Novak Djokovic continúa estirando su dominio histórico dentro y fuera de la cancha. A los 38 años y tras más de dos décadas en el circuito profesional, el serbio volvió a meterse en una final de Grand Slam, esta vez en el Australian Open 2026, asegurándose un nuevo premio económico que refuerza su condición de tenista con mayores ganancias oficiales de todos los tiempos.
Antes de comenzar la temporada 2026, Djokovic acumulaba US$ 191.252.375 en premios oficiales, según los registros de la ATP. Esa cifra, correspondiente exclusivamente al prize money obtenido en torneos oficiales desde su debut en 2003, ya lo colocaba en la cima del ranking histórico, muy por encima de sus principales rivales generacionales.

Su clasificación a la final del Australian Open 2026 le garantiza un ingreso adicional de 2,15 millones de dólares australianos, equivalentes a aproximadamente US$ 1,45 millones, incluso en caso de no quedarse con el título.

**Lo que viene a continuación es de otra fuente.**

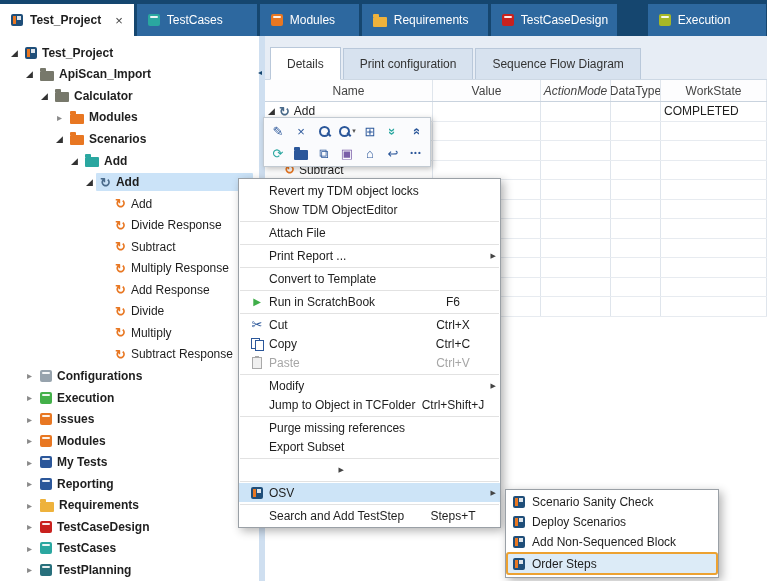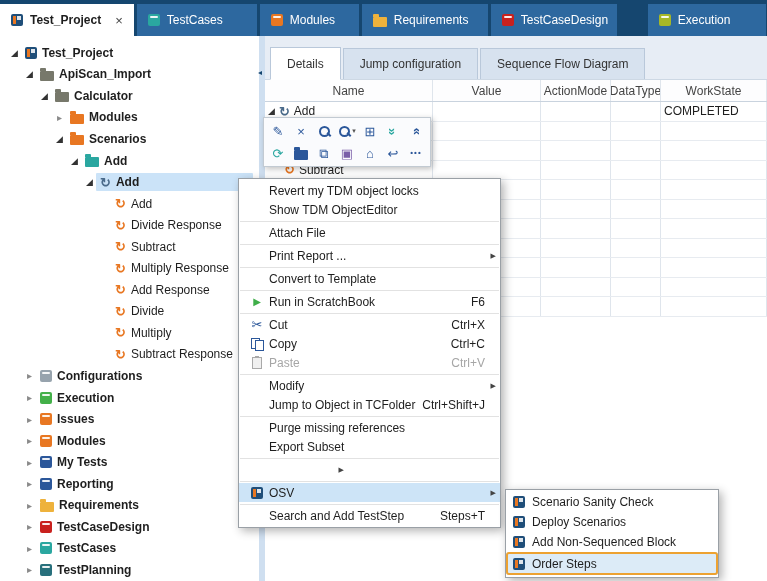"Jump configuration" span { text: Jump -> Print }
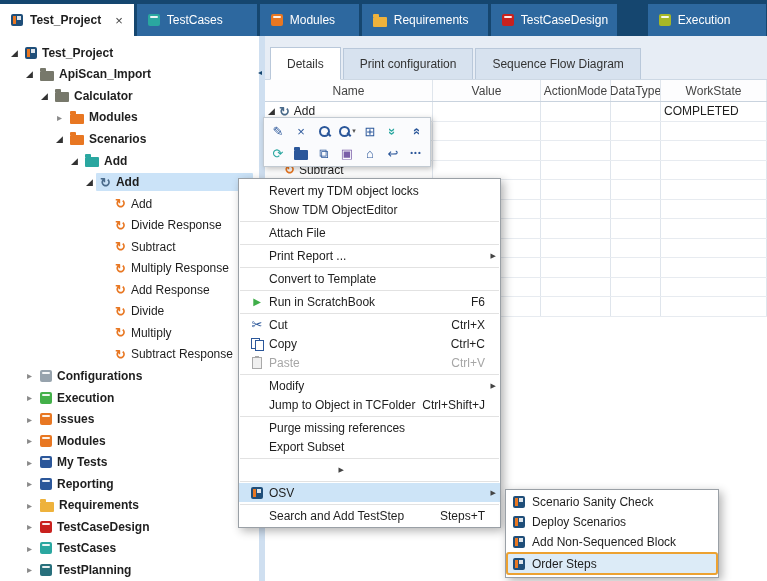"ActionMode" div.gcell { font-style: none -> italic }
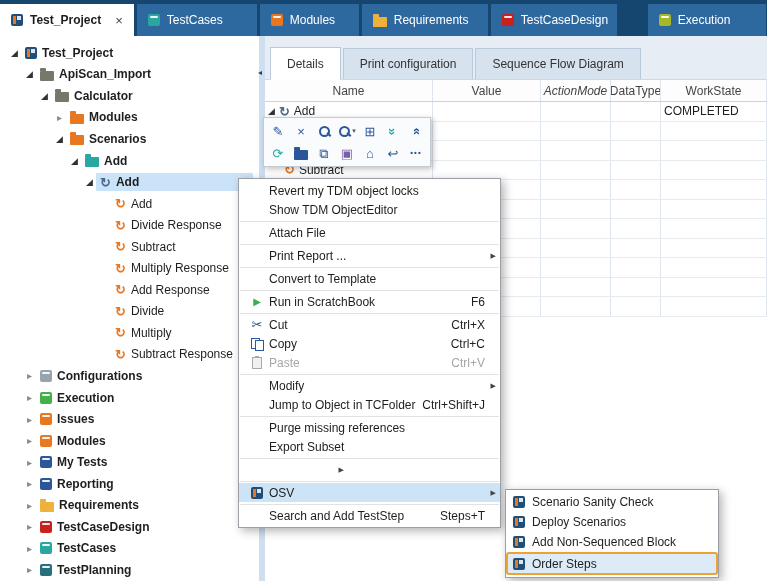"F6" .maccel { text-align: right -> center }
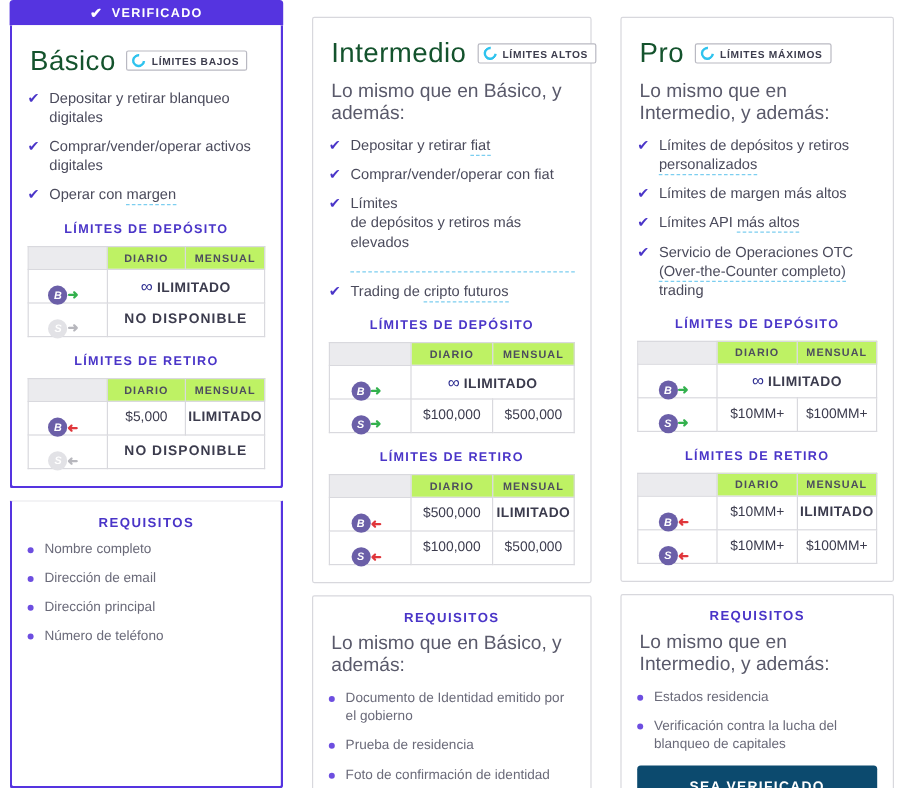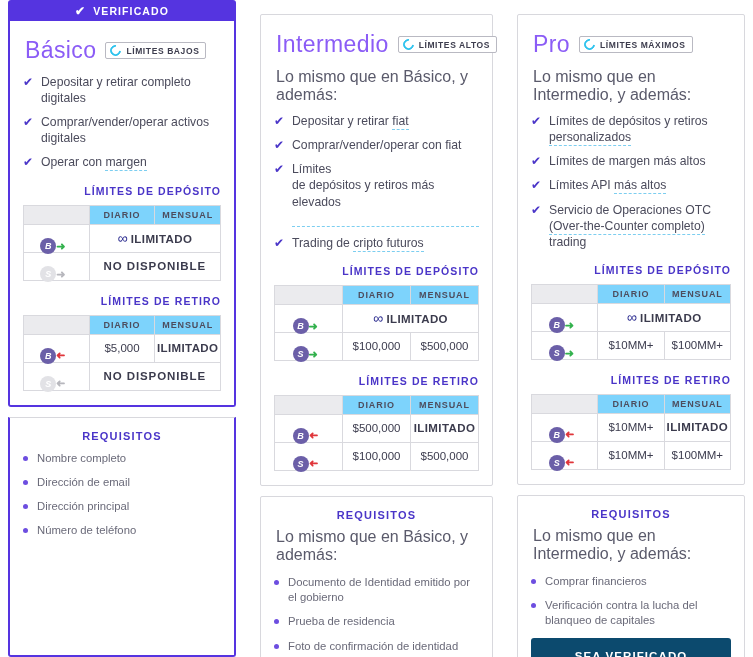"Básico" .plan-name { color: #8b5cf6 -> #14532d }
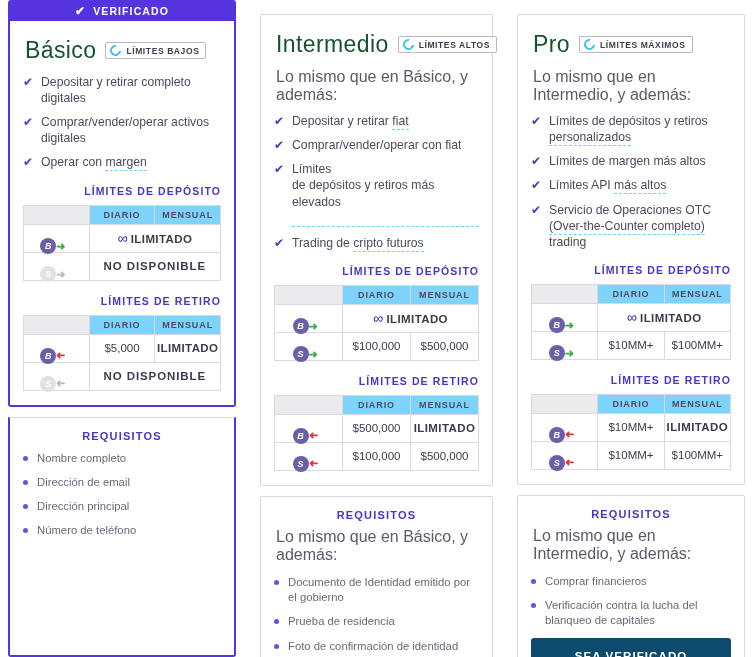"Depositar y retirar completo digitales" span { text: completo -> blanqueo }
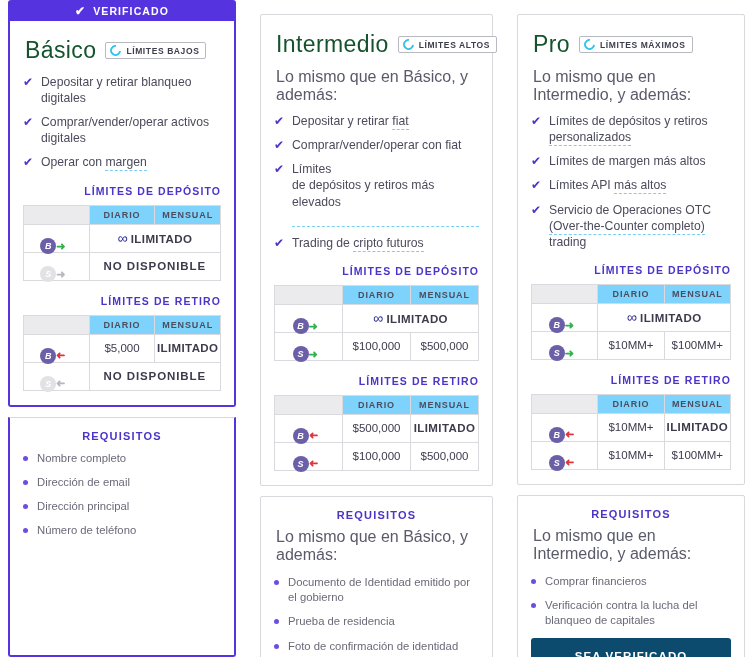"LÍMITES DE DEPÓSITO" .tbl-title { text-align: right -> center }
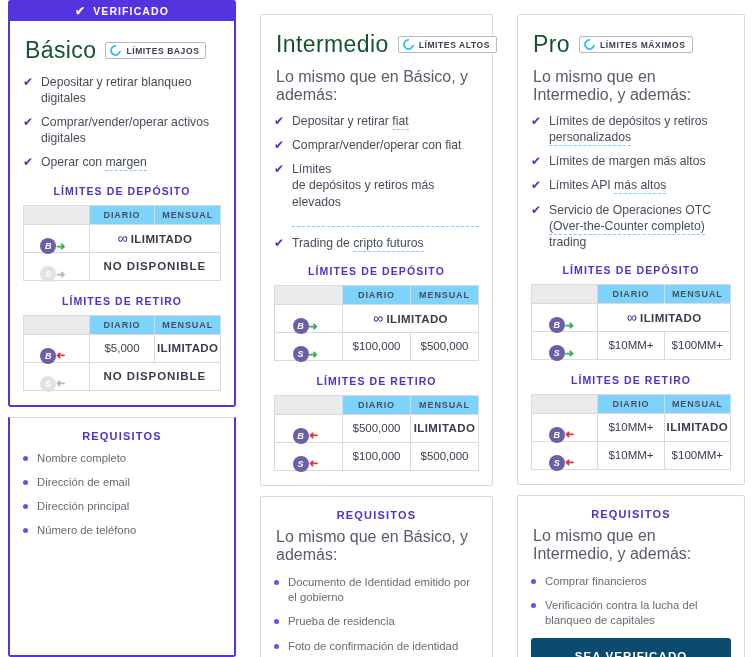"DIARIO" table.limits thead th { background: #7dd3fc -> #bef264 }
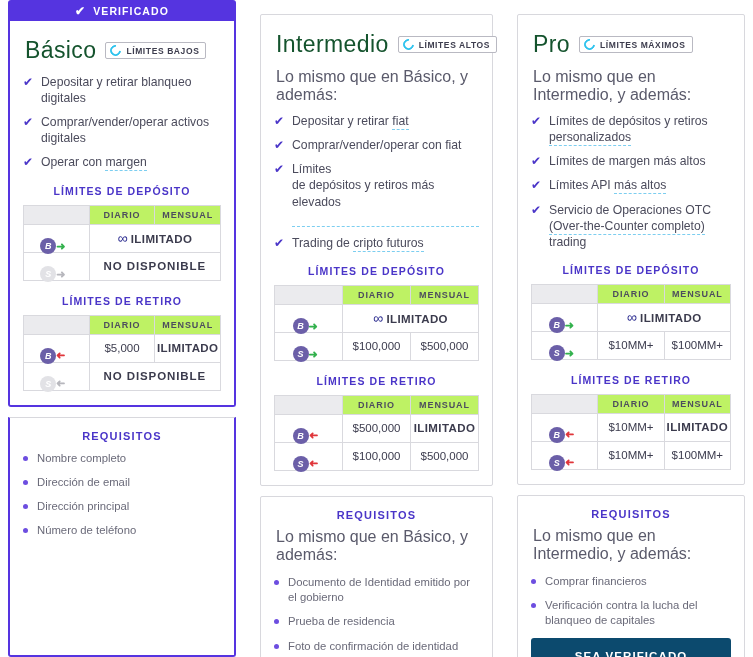"Comprar financieros" span { text: Comprar financieros -> Estados residencia }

De este modo, su bolsa total por premios oficiales asciende a cerca de US$ 192,7 millones, una cifra inédita en la historia del tenis profesional.
El impacto resulta aún más significativo si se considera el contexto. Djokovic disputó su primera final de Grand Slam en 2007 y, casi veinte años después, sigue compitiendo en la élite absoluta del circuito. Además, el monto acumulado no contempla ingresos por contratos comerciales, exhibiciones ni primas por participación, y tampoco descuenta la carga fiscal, que en algunos casos puede reducir hasta un 40% del ingreso bruto. Aun así, el serbio sigue marcando un estándar económico difícil de igualar.